WHAT TO DO. Across the listing below, work out how many lines include the word "Plan". Give the number alone.
[[ PROVIDED RECORDS open ]]
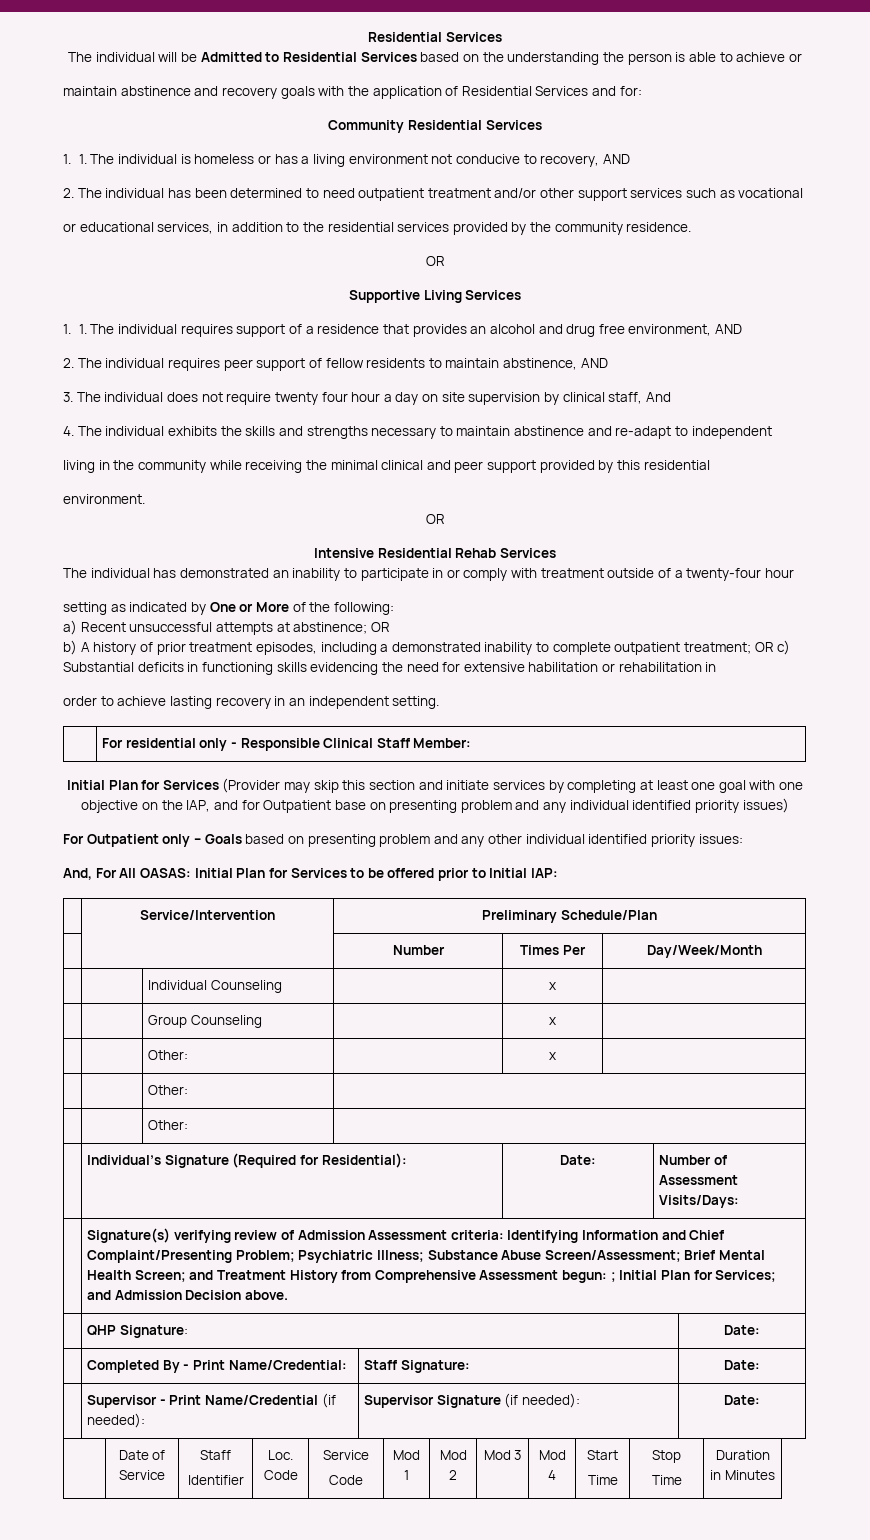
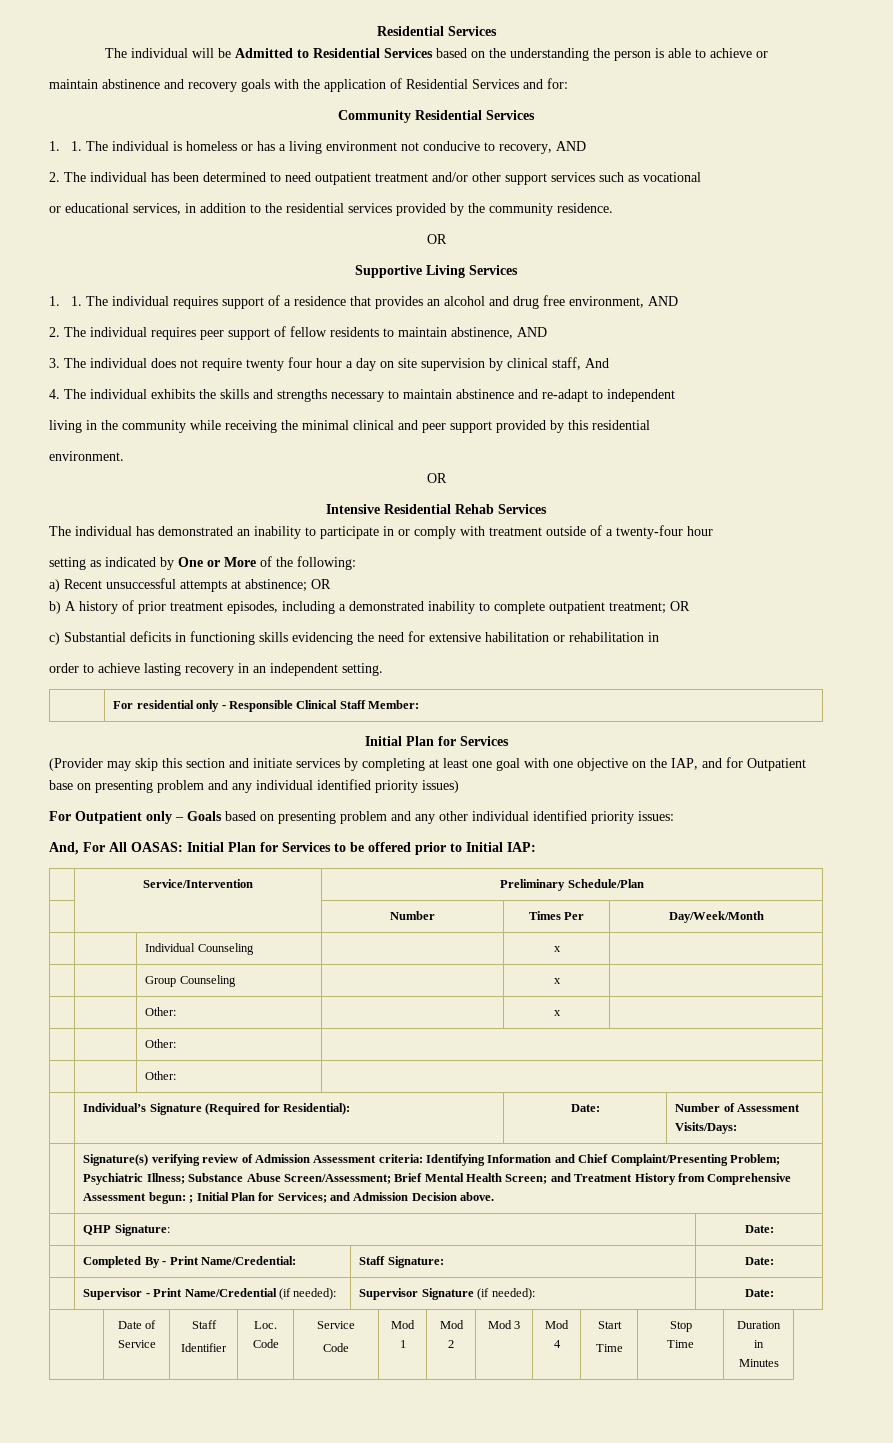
- b) A history of prior treatment episodes, including a demonstrated inability to complete outpatient treatment; OR c) Substantial deficits in functioning skills evidencing the need for extensive habilitation or rehabilitation in
+ b) A history of prior treatment episodes, including a demonstrated inability to complete outpatient treatment; OR
+ c) Substantial deficits in functioning skills evidencing the need for extensive habilitation or rehabilitation in
  | For residential only - Responsible Clinical Staff Member:
- Initial Plan for Services (Provider may skip this section and initiate services by completing at least one goal with one objective on the IAP, and for Outpatient base on presenting problem and any individual identified priority issues)
+ Initial Plan for Services
+ (Provider may skip this section and initiate services by completing at least one goal with one objective on the IAP, and for Outpatient base on presenting problem and any individual identified priority issues)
[[ PROVIDED RECORDS closed ]]
FINISHED EXERCISE. 2